Don’t perform your own surgery
Of course, we don’t live in an ideal world. Hundreds of condominium associations have already been turned over by developers to the unit owners, and unit ownership has changed hands many times over. In some cases, major assets are either near or past their expected useful life without reserves set aside in cash in an account waiting to be used for either maintenance of those assets or replacements.
For these latecomers, we recommend the condominium association establish a line of credit with a bank, which can be timely used for asset maintenance and replacement requirements, taking in consideration predictable future inflation. This would allow a board to stage assessments and increases in monthly maintenance to be paid by the unit owners over a reasonable time period, so that no unit owners are hit with a sudden, large assessment.
It is vital that skilled and educated professionals oversee targeted reserve fund accounts and the respective funding. Simply imposing fiduciary responsibilities over lay board members has proven to be an experiment whose failure cannot be permitted to occur ever again. Just because a board has been given the fiduciary duty to oversee condominium finances does not make board members professional fiduciaries. You don’t perform your own surgery, and as the old saying goes, people who represent themselves in court have fools for clients. Similarly, reserving fiduciary authority over targeted reserve funds to skilled and experienced fiduciaries will result in safety and security for all condominium residents.

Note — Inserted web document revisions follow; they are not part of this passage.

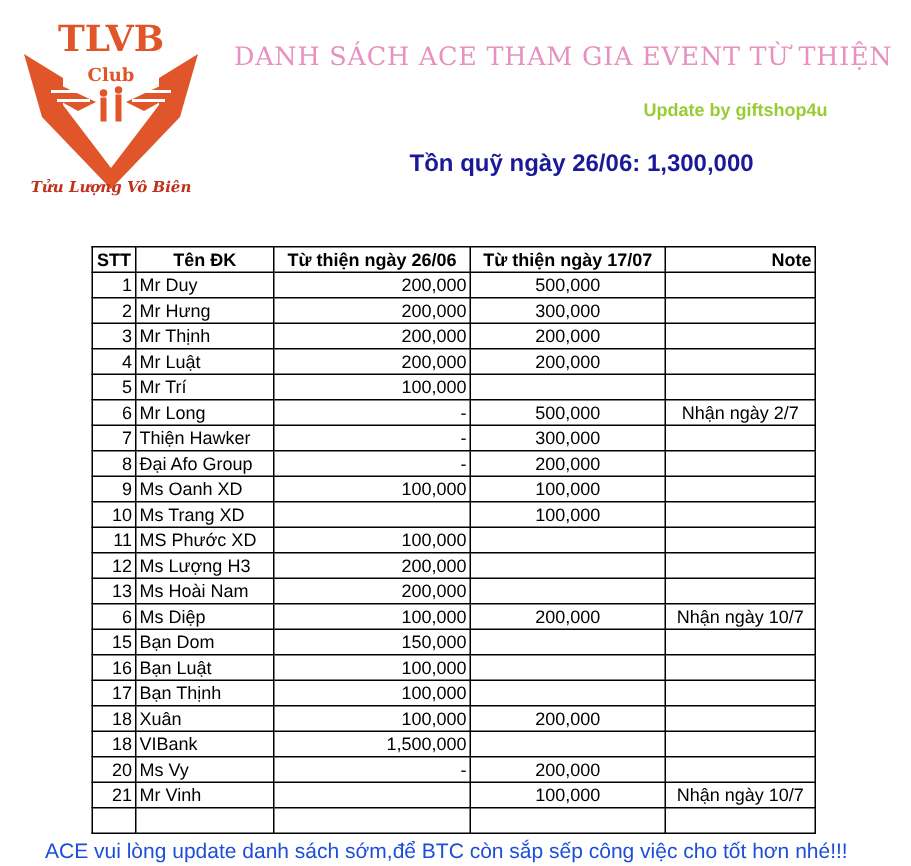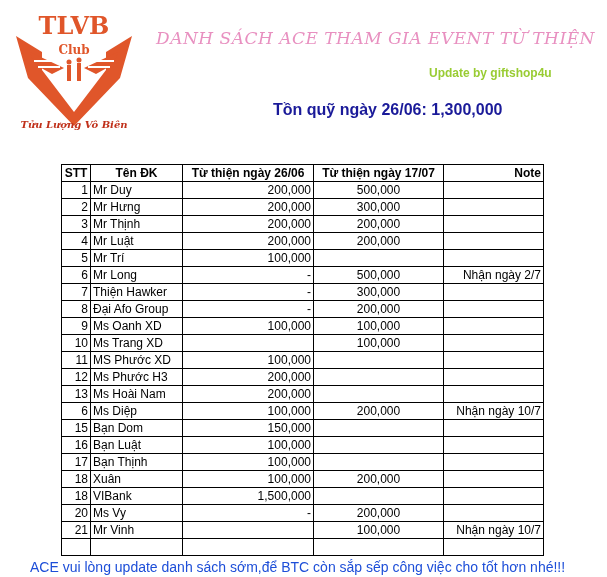"DANH SÁCH ACE THAM GIA" .title { font-style: italic -> none }
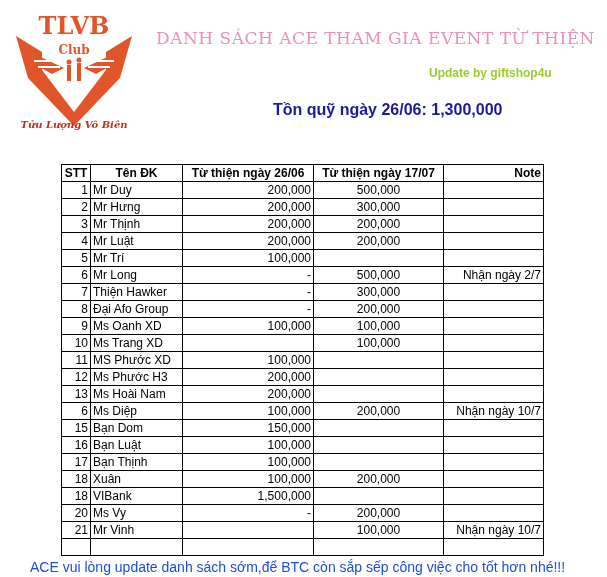"Nhận ngày 2/7" .c-note { text-align: right -> center }
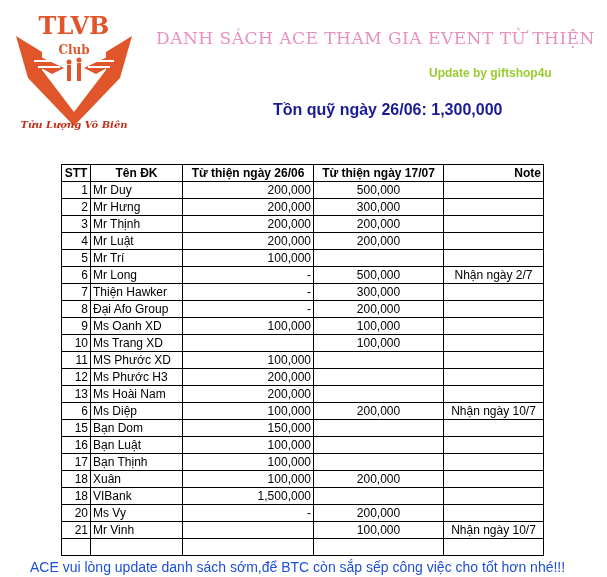"Ms Phước H3" td.c-name { text: Phước -> Lượng }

Mandatory reserve funding would result in a drop in the value of each unit, which, in turn, would have a significant negative effect on local and county property taxes. In other words, large special assessments and/or increased monthly maintenance fees invariably drive down the value of the units in a building, resulting in a consequential reduction in property values and resulting in lower property tax assessments and corresponding lower local and county property tax revenues.
To offset this, the state of Florida should provide statewide tax credit initiatives to cities and counties, which must then pass them on to condo unit owners. That way, they are incentivized to fund special assessments and increase monthly maintenance fees to a level necessary to properly fund appropriate and adequate reserves.
The offset, while not on a 1:1 ratio, should be significant enough to incentivize a drive to raise special assessments and monthly maintenance fees so that every association reaches targeted funding within a sufficient time to meet critical asset maintenance and replacement requirements. The effect of the tax credits should offset the devaluation in unit values and the negative effect on local and county property tax revenues.
In order to develop a framework for the changes we propose, we suggest convening a special commission composed of insurance, financial, banking and legal professionals; developers; and a bipartisan group of political leaders. Working together, we can develop real-world, practical and workable solutions that will result in avoiding the failures that caused the Champlain Towers catastrophe. Reining in the discretion presently afforded to condo associations will provide them with more protection in the future.
Ira Lampert is a business advisor. David Weiss is president of the Hawks Landing Property Owners Association and a business executive and attorney.